Building a Multimodal RAG Pipeline: Making LLMs Understand Images and Tables
When I first introduced RAG, I had a similar experience. I parsed a few hundred PDFs, loaded them into a vector DB, and ran some searches — it retrieved text-heavy content reasonably well, but charts, product photos, and circuit diagrams embedded in the middle of documents were completely ignored. Even when that visual information was essentially the core of the document. It was a structural limitation of traditional text RAG.
Multimodal RAG starts exactly from that point. It's an architecture that retrieves and uses images, tables, audio, and video within the same pipeline as text. This article covers how multimodal RAG works, how to build an actual pipeline, and the tradeoffs you must consider in production. This article assumes readers who have built a basic text RAG pipeline at least once. If vector DBs, embedding models, and chunking are still unfamiliar, it's recommended to review RAG fundamentals first.
This technology is already used in production services across multiple domains — medical imaging, e-commerce, technical documentation — and now is a great time to get started. Native multimodal embedding models like Google Gemini Embedding 2, which map text, images, and audio into a single vector space, have just stabilized, making implementation noticeably less complex compared to a year ago.
Core Concepts
The Three-Stage Structure of Multimodal RAG
If traditional RAG follows a linear flow of "text → embedding → vector search → generation," multimodal RAG performs modality-specific processing in parallel at each stage.
[Source Document]
├── Text chunks → Transformer embedding
├── Images/charts → Vision Encoder (CLIP, ColPali, etc.)

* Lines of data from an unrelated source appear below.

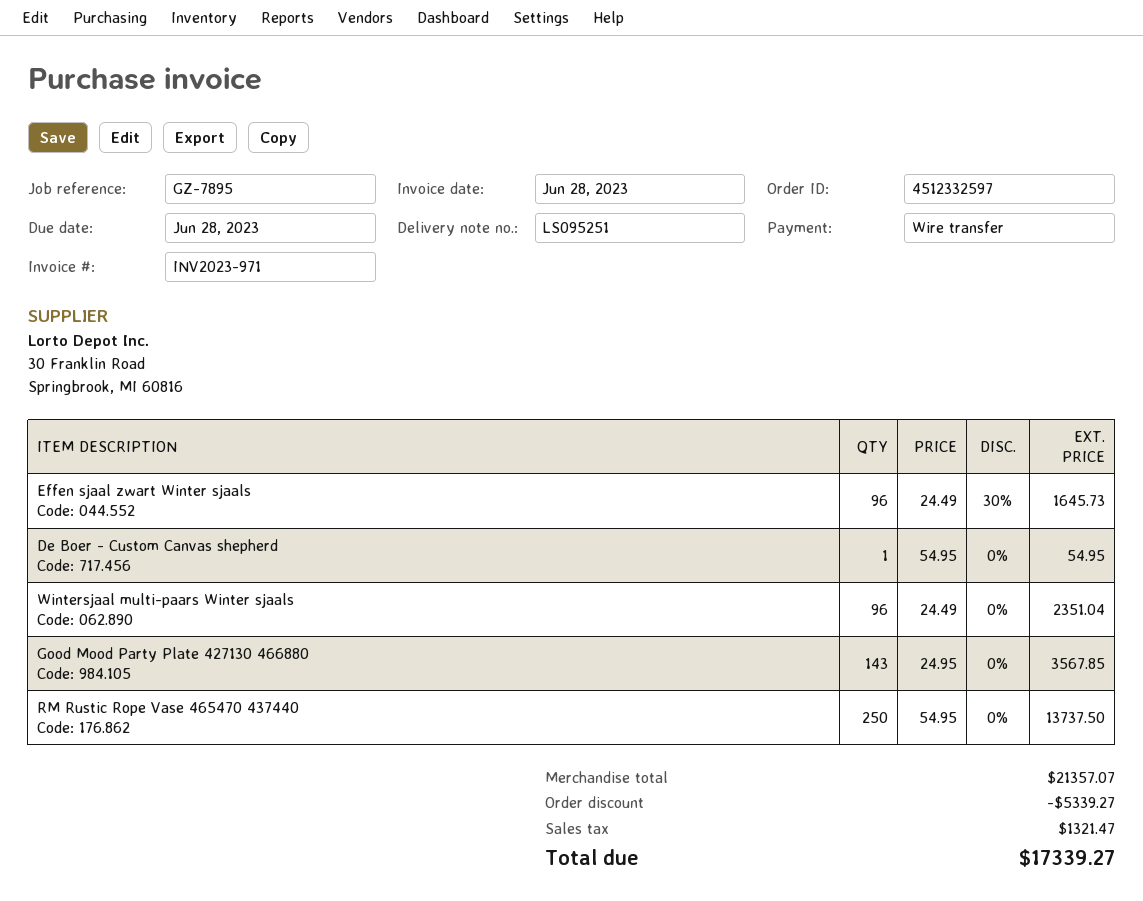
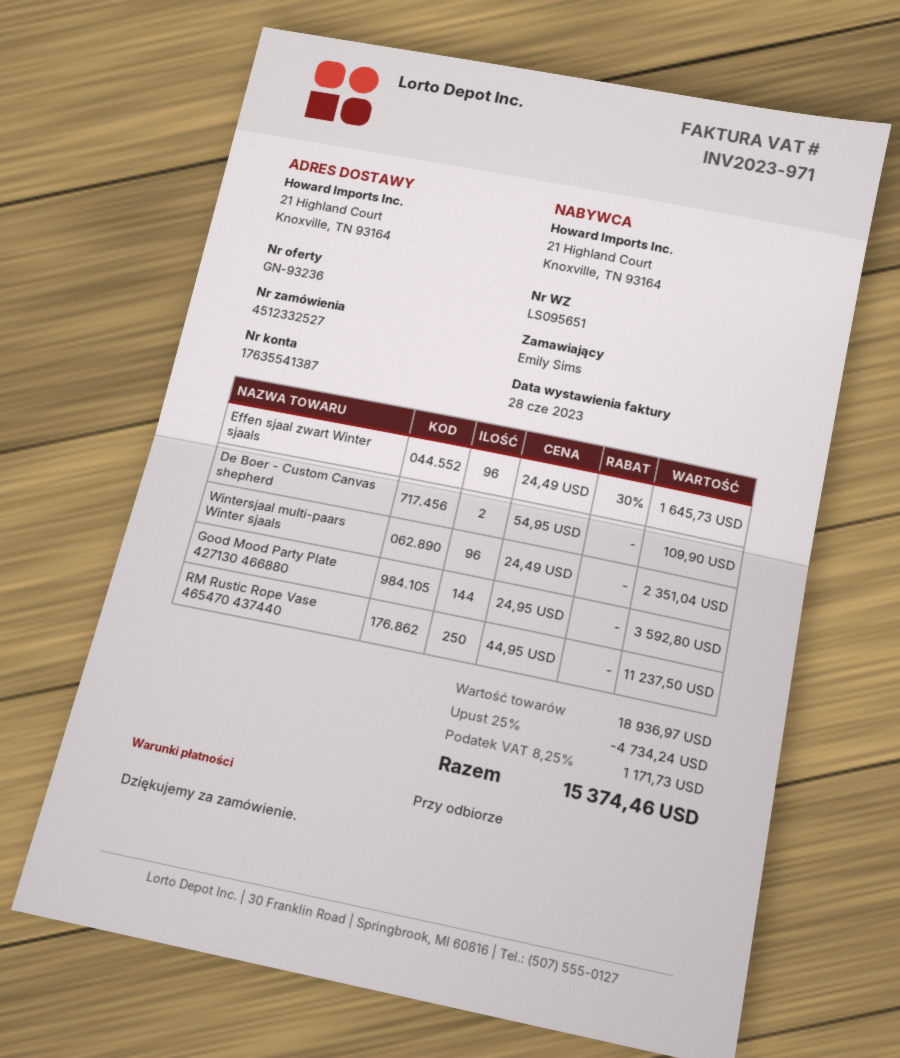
order number: 4512332597 -> 4512332527
delivery note number: LS095251 -> LS095651
De Boer - Custom Canvas shepherd: 1 x 54.95 = 54.95 -> 2 x 54.95 = 109.90
Good Mood Party Plate 427130 466880: 143 x 24.95 = 3567.85 -> 144 x 24.95 = 3592.80
RM Rustic Rope Vase 465470 437440: 250 x 54.95 = 13737.50 -> 250 x 44.95 = 11237.50
subtotal: 21357.07 -> 18936.97
discount: 5339.27 -> 4734.24
tax: 1321.47 -> 1171.73
total: 17339.27 -> 15374.46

└── Table data → Convert to text → Transformer embedding
↓ (stored in a unified vector space)
[Query] → Cross-modal retrieval → [Text + Image + Table context]
↓
VLM (GPT-4o, Gemini, etc.)
↓
[Final response]Stage 1 — Multimodal Indexing: Each modality is embedded using a dedicated encoder, then stored in a single unified vector space. For text, models like BGE-M3 (a transformer-based embedding model with strong multilingual support) are used. For images, CLIP or ColPali is used — the two take quite different approaches. Where CLIP aligns image-text pairs, ColPali uses a Late Interaction approach that embeds document page images directly without OCR, preserving layout and formatting information. Embedding quality at this stage determines the entire downstream retrieval performance.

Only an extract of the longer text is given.